I bailed after hearing the 5th tree fall, I said screw this. Started pouring on the way out.

No deer seen.


----------



## old graybeard (Jan 19, 2006)

DEDGOOSE said:


> Thanks I appreciate it. They said I wouldn't see 40, but here I am..
> 
> View attachment 798035


Buddy I'm positive you'll see way more than 40. Party hardy!


----------



## jatc (Oct 24, 2008)

DEDGOOSE said:


> Thanks I appreciate it. They said I wouldn't see 40, but here I am..
> 
> View attachment 798035


Got you by seven years. DOB for me is 11-11-1974


----------



## snortwheeze (Jul 31, 2012)

jatc said:


> Got you by seven years. DOB for me is 11-11-1974


Happy birthday teammate! You too @DEDGOOSE sure you'll miss hunting, somewhere, some why.. 🤣

She's breezy gents 4' waves on st.clair river from the east! Thats windy....stay safe all. Good luck!


----------



## old graybeard (Jan 19, 2006)

HuntnCook said:


> I started hunting in 2014. My Dad, recently retired due to health issues, became my hunting partner. We hunted together for 3 years. He only harvested one doe in those 3 years, but he lived for our hunting trips. And when he couldn’t hunt anymore due to his health, he relived these trips over and over.
> I was in a tree, early November of 2019 when I got the call that Dad had a stroke and was in the hospital.
> Yesterday was the first time, since that 2019 sit, that I was able to drive across the border to hunt. I was blessed with this beautiful doe on the anniversary of my Dad’s passing.
> Textbook double lung shot. Ran about 50 yards and piled up.
> Osceola County, 11-10-21, 5:13 PM


Congrats


----------



## old graybeard (Jan 19, 2006)

November Sunrise said:


> Sky is darkening and its a tad bit breezy but that didn’t deter me from setting up 35 feet high in a lone ash tree on a ridge in Calhoun County. This tree hasn’t produced any leaves the past few years. Weird.
> 
> Wish me luck.


Hope your life insurance is paid up😜


----------



## Flight of the arrow (Feb 11, 2008)

One little buck this morning and I got down early, last bow hunt for me tomorrow morning then giving it a break until Monday. It’s been a tough one maybe it will all pay off in the morning.
Flight


----------



## bucknasty11208 (Jan 21, 2009)

Sat out the morning because of the 100% chance of rain. Haven’t seen a drop yet but I know it’s coming.
Anyway, out for the afternoon in a spot I’ve never hunted. On the side of a ridge with a big scrub oak flat behind me. Some of the big oaks in here were loaded good Labor Day weekend. Have a thick creek bottom below me with several small openings. This is pretty much an observation sit for future reference. Did pass a few rubs and a couple of beds up top on the edge of the ridge/scrub oak flat. Down to my last day and a half of my hunting season.
Just not feeling it this year.


Sent from my iPhone using Michigan Sportsman


----------



## Go Lions!!!! (Jun 1, 2013)

snortwheeze said:


> Happy birthday teammate! You too @DEDGOOSE sure you'll miss hunting, somewhere, some why.. 🤣
> 
> She's breezy gents 4' waves on st.clair river from the east! Thats windy....stay safe all. Good luck!

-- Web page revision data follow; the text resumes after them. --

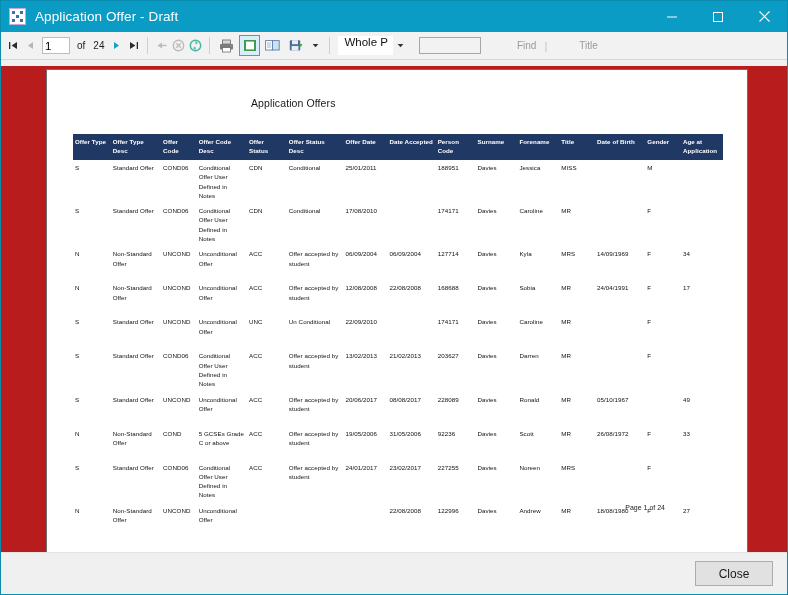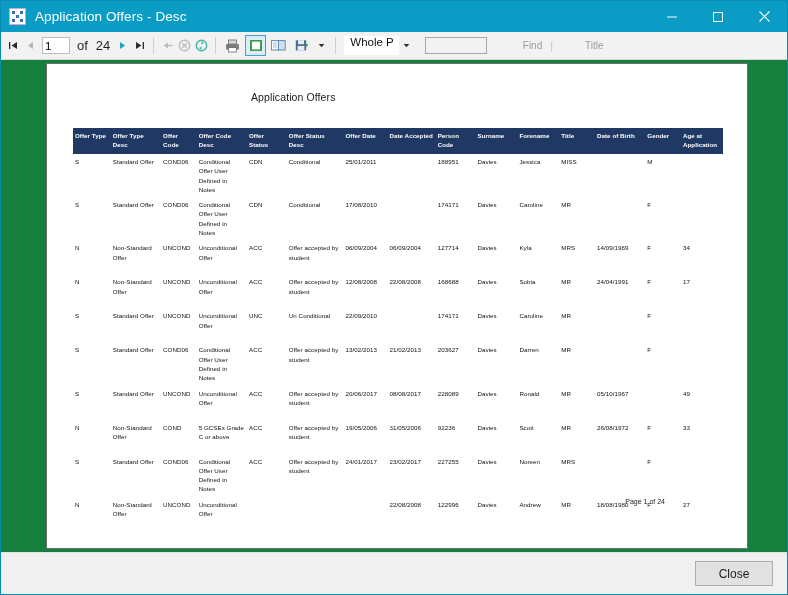"Application Offers - Desc" div.title-text { text: Offers - Desc -> Offer - Draft }
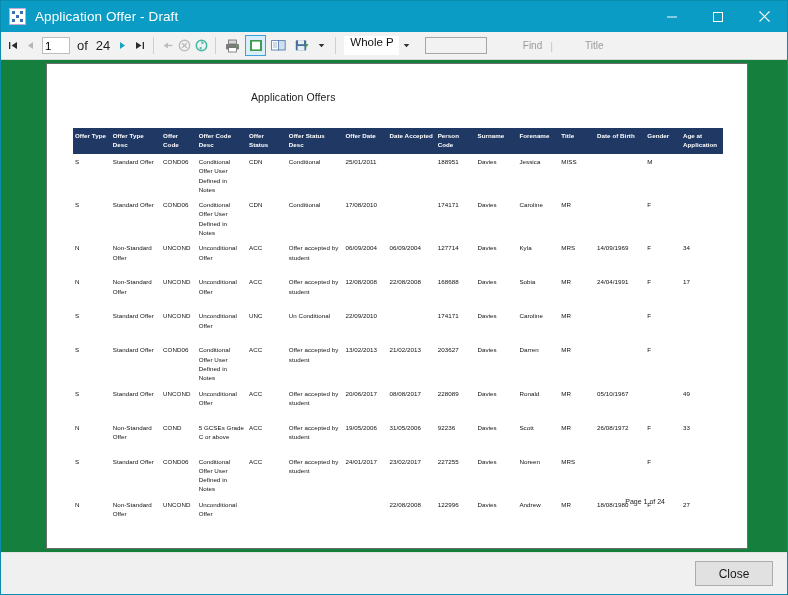"of" .tb-label { font-size: 13px -> 10px }
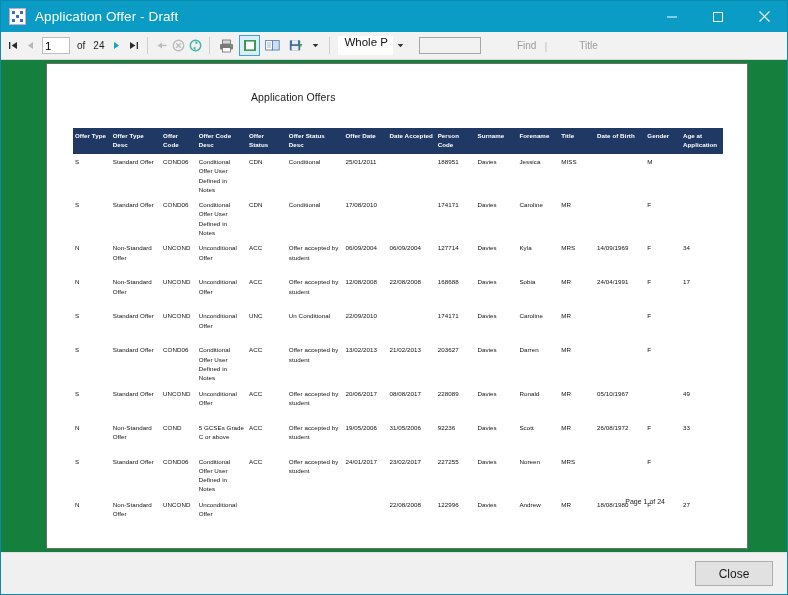"Application Offers" .preview-area { background: #15803d -> #b91c1c; margin-top: none -> 6px }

But did you catch your limit Good luck up north and have a blast!


----------



## DEDGOOSE (Jan 19, 2007)

jatc said:


> Got you by seven years. DOB for me is 11-11-1974


Happy Birthday.. Birthday is farthest from my mind first it's veterans day. For me it's Rescue day, on this date in 14 when I was at the gates of hell God placed a boxer in front of me in a driving snowstorm at Chase Creek smokehouse.. Coincidence I owned and have owned boxers my whole life, I think not. She's my everything, everyone says you rescued her, nah she rescued me.. As I type were at the lake eating a 20 piece nugget..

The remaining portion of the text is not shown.